Not that this makes it easy for the man they left behind. For the Doctor, this is the most painful loss of all – having friends granted the one thing he can never have, in a place he can never visit. It reinforces his outsider nature – River even describes him as “an ageless god with with the face of a 12-year-old” - and manages to paint him as both melancholy figure of pity and brave, selfless hero in one deft stroke.
What quibbles the story throws up on the way to this satisfying send-off are hardly worth bothering with. The image of Lady Liberty as a giant fang-faced Weeping Angel is brilliant, but largely illogical. The whole point of the Angels is that they're powerless if anybody looks at them. Are we supposed to believe that an iconic landmark is able to walk across the city that never sleeps without drawing a single gaze? The conceit of the pulp novel, written after the fact by River Song in order to lead the Doctor to 1938, is also a tad flaky and sometimes skews a little too closely to Bill and Ted's hilariously convenient approach to time travel.

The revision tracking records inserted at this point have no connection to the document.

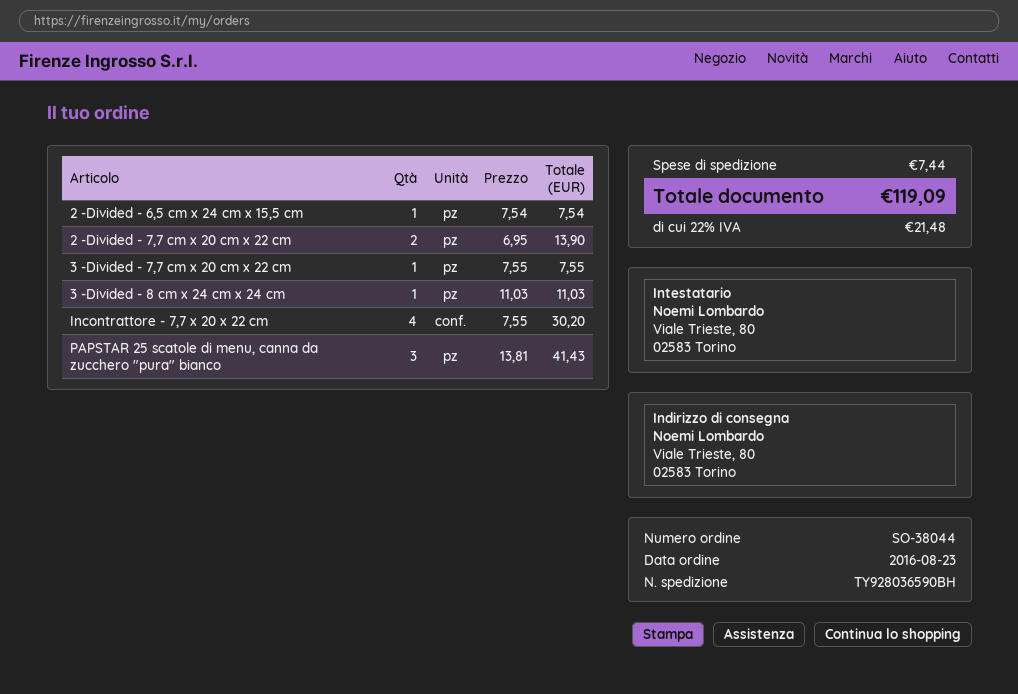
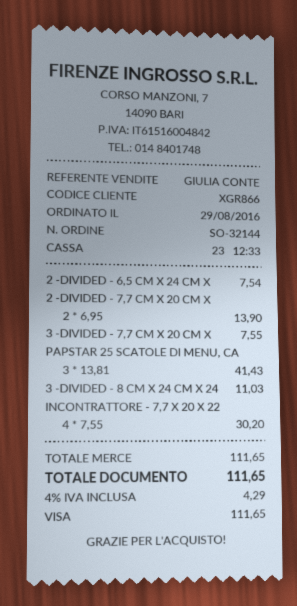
order number: SO-38044 -> SO-32144
order date: 2016-08-23 -> 2016-08-29
shipping: 7.44 -> none
tax: 22% = 21.48 -> 4% = 4.29
total: 119.09 -> 111.65

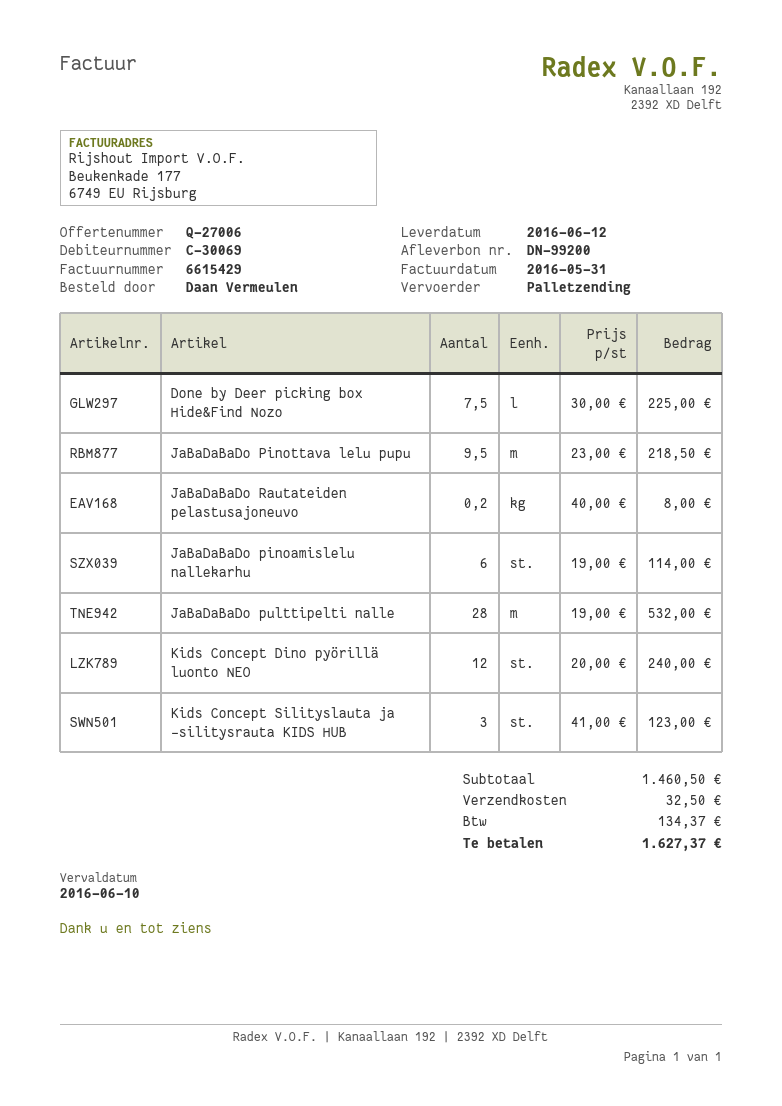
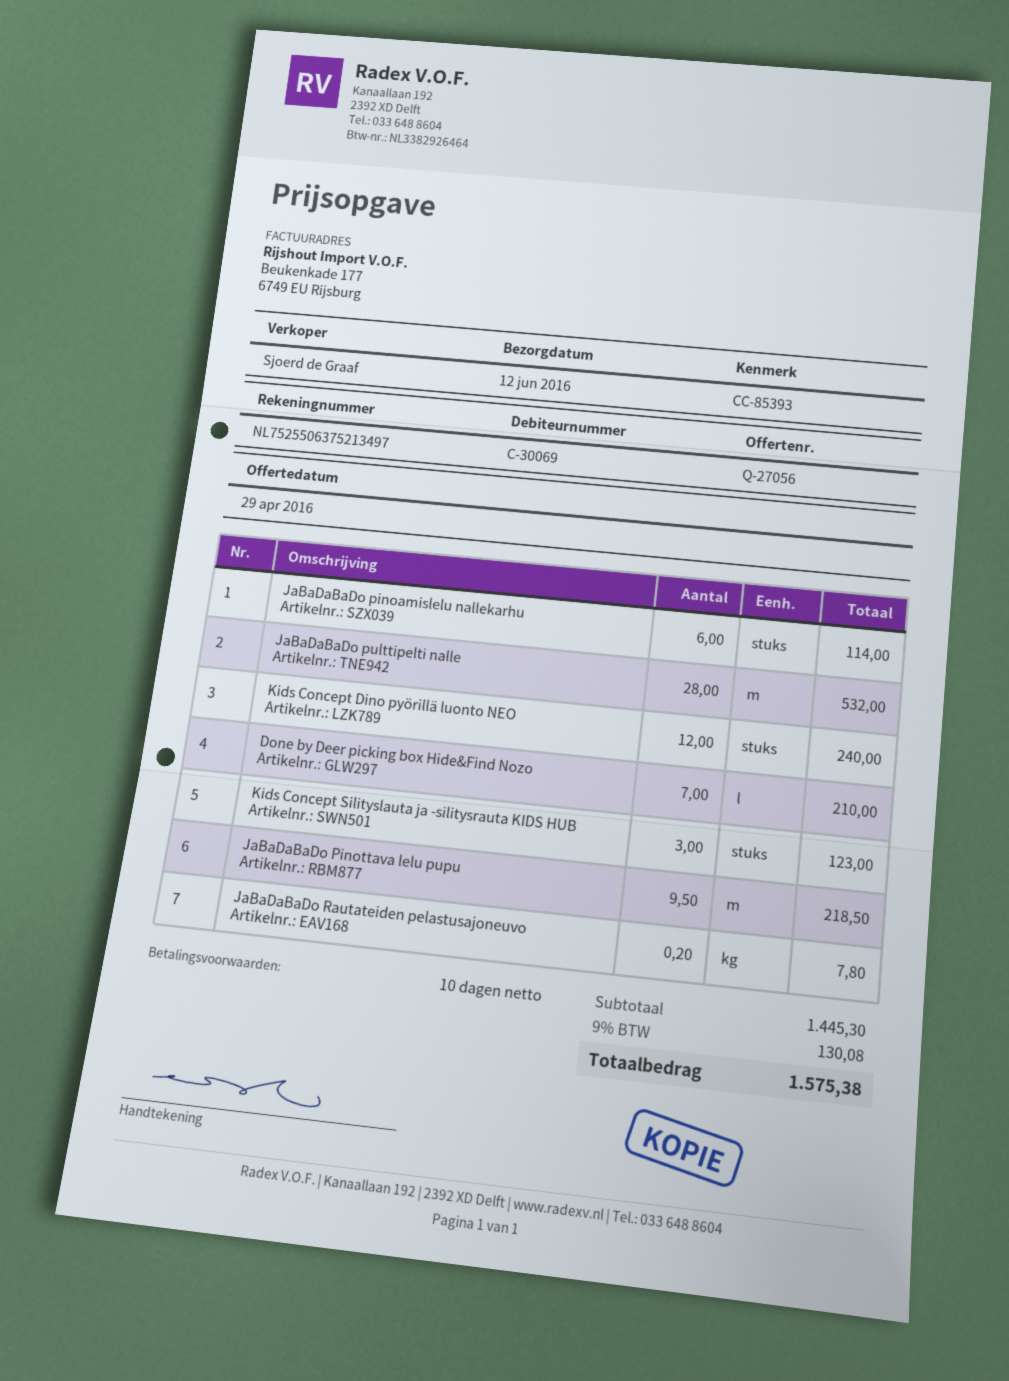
quote number: Q-27006 -> Q-27056
Done by Deer picking box Hide&Find Nozo: 7.5 for 225.00 -> 7 for 210.00
JaBaDaBaDo Rautateiden pelastusajoneuvo: 0.2 for 8.00 -> 0.2 for 7.80
subtotal: 1460.50 -> 1445.30
shipping: 32.50 -> none
tax: 134.37 -> 130.08
total: 1627.37 -> 1575.38

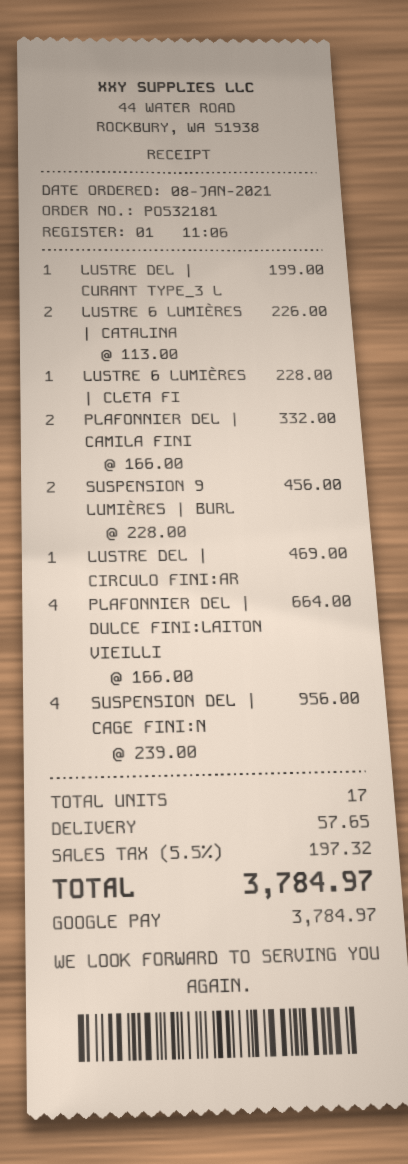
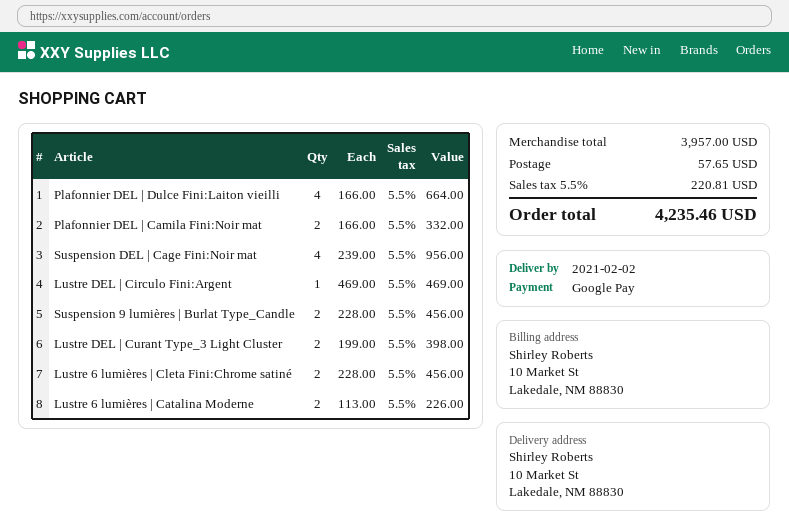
LUSTRE DEL | CURANT TYPE_3 L: 1 x 199.00 = 199.00 -> 2 x 199.00 = 398.00
LUSTRE 6 LUMIÈRES | CLETA FI: 1 x 228.00 = 228.00 -> 2 x 228.00 = 456.00
tax: 5.5% = 197.32 -> 5.5% = 220.81
total: 3784.97 -> 4235.46

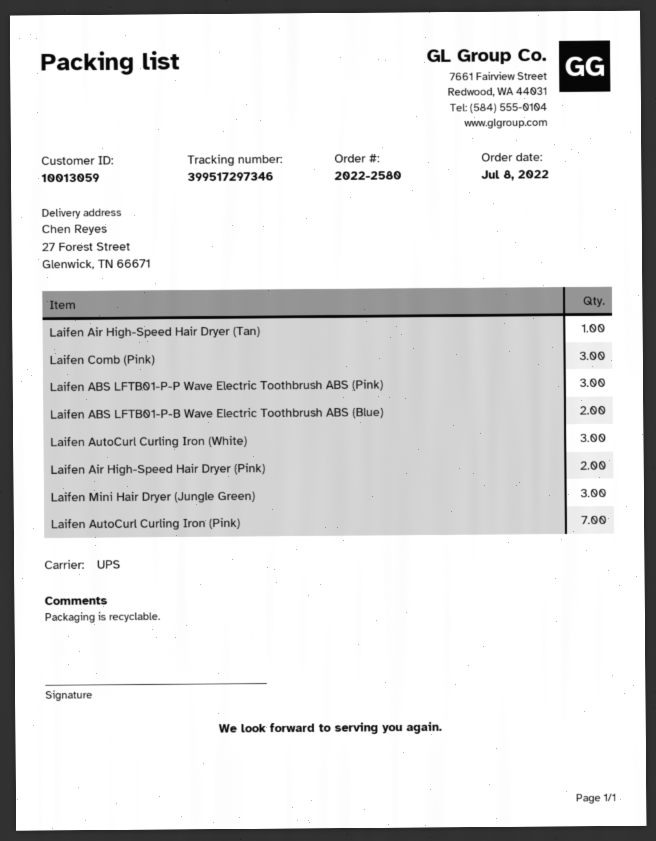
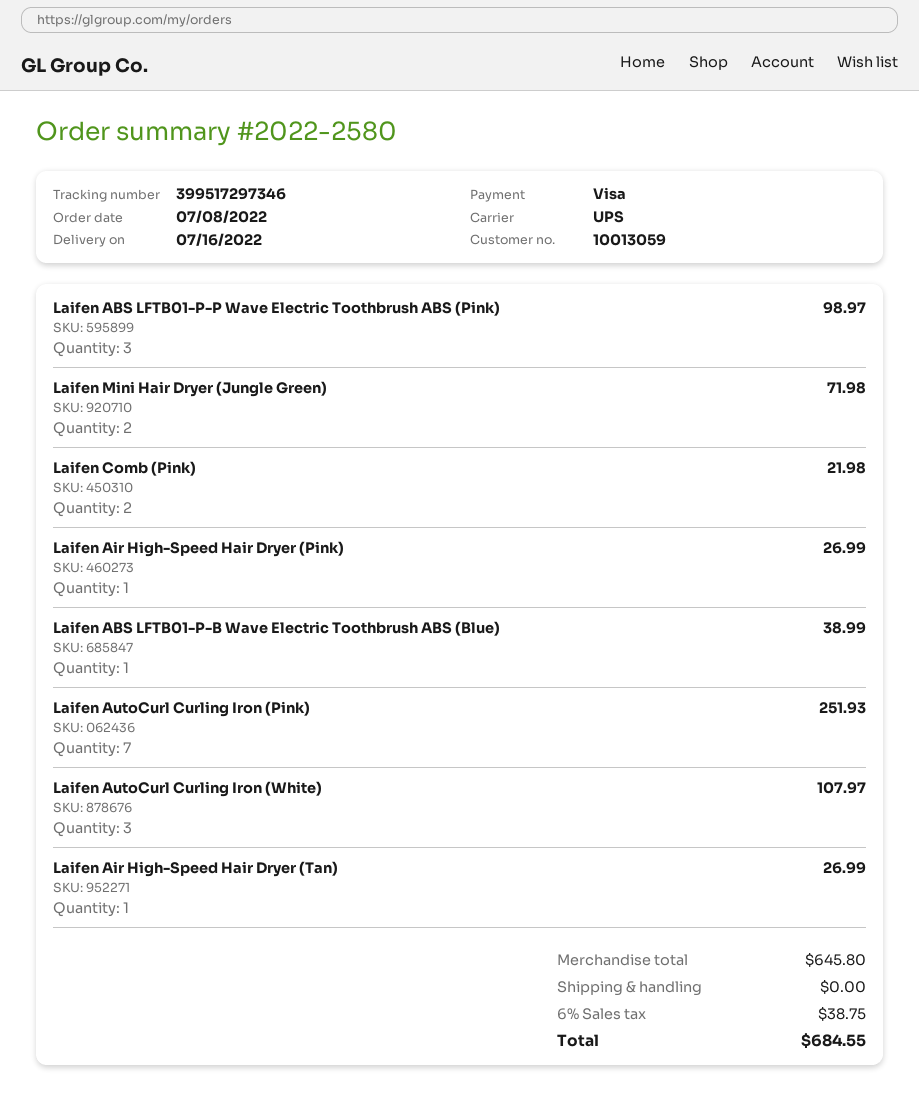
Laifen Comb (Pink): 3 -> 2
Laifen ABS LFTB01-P-B Wave Electric Toothbrush ABS (Blue): 2 -> 1
Laifen Air High-Speed Hair Dryer (Pink): 2 -> 1
Laifen Mini Hair Dryer (Jungle Green): 3 -> 2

And while the TARDIS can't go back to New York in 1938, it's clearly fine being there in 2012. Couldn't he just go back to a later year, one that hasn't been scarred by paradox, and pick them up? Technically, the answer is probably yes. Emotionally, the answer is an emphatic no. Their journey has ended, and ended well. For the Doctor, an uncertain future awaits. For us, the long wait for the Christmas Day special and the start of another new era.